__Task data__.
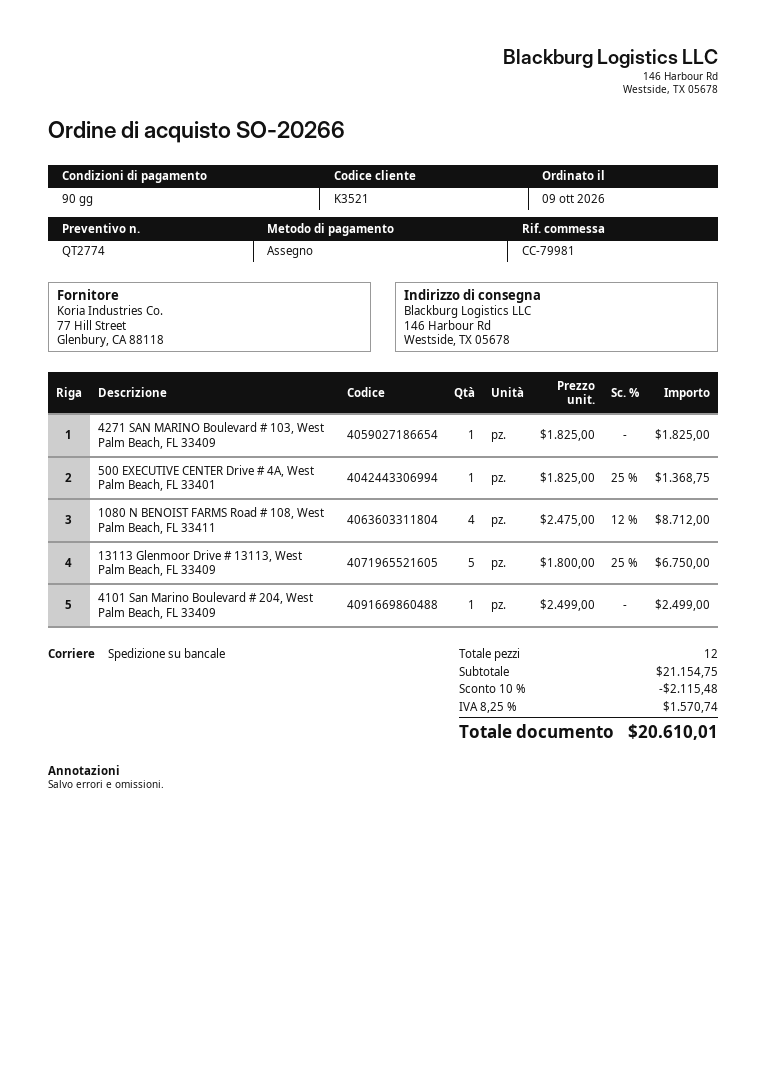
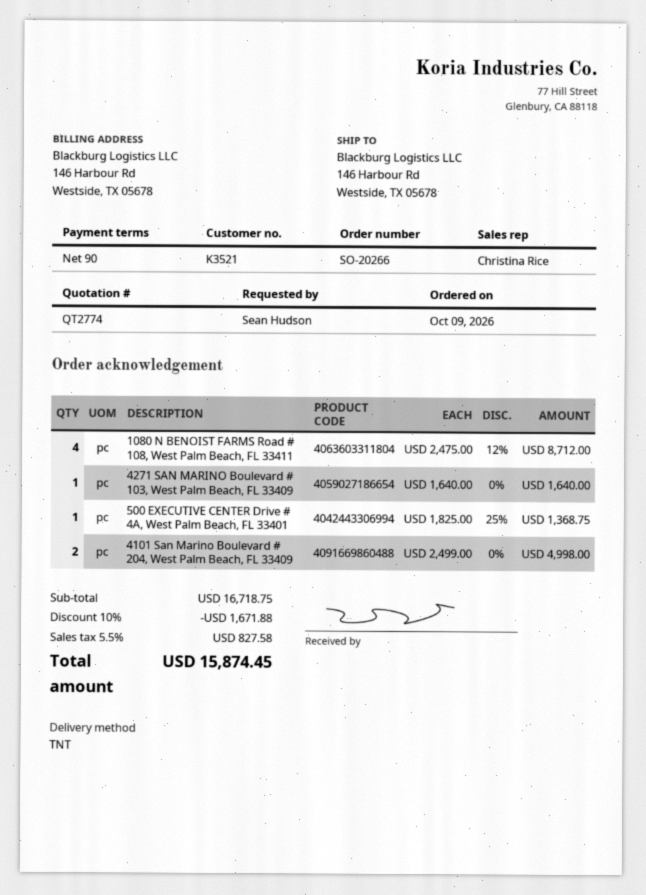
shipping method: pallet freight -> TNT
4271 SAN MARINO Boulevard # 103, West Palm Beach, FL 33409: 1 x 1825.00 = 1825.00 -> 1 x 1640.00 = 1640.00
13113 Glenmoor Drive # 13113, West Palm Beach, FL 33409: 5 x 1800.00 - 25% = 6750.00 -> none
4101 San Marino Boulevard # 204, West Palm Beach, FL 33409: 1 x 2499.00 = 2499.00 -> 2 x 2499.00 = 4998.00
subtotal: 21154.75 -> 16718.75
discount: 10% = 2115.48 -> 10% = 1671.88
tax: 8.25% = 1570.74 -> 5.5% = 827.58
total: 20610.01 -> 15874.45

__What is required__. Write the records out again exactly; none of the pictures belong in the copy.

__Response for this exercise__.
shipping method: pallet freight -> TNT
4271 SAN MARINO Boulevard # 103, West Palm Beach, FL 33409: 1 x 1825.00 = 1825.00 -> 1 x 1640.00 = 1640.00
13113 Glenmoor Drive # 13113, West Palm Beach, FL 33409: 5 x 1800.00 - 25% = 6750.00 -> none
4101 San Marino Boulevard # 204, West Palm Beach, FL 33409: 1 x 2499.00 = 2499.00 -> 2 x 2499.00 = 4998.00
subtotal: 21154.75 -> 16718.75
discount: 10% = 2115.48 -> 10% = 1671.88
tax: 8.25% = 1570.74 -> 5.5% = 827.58
total: 20610.01 -> 15874.45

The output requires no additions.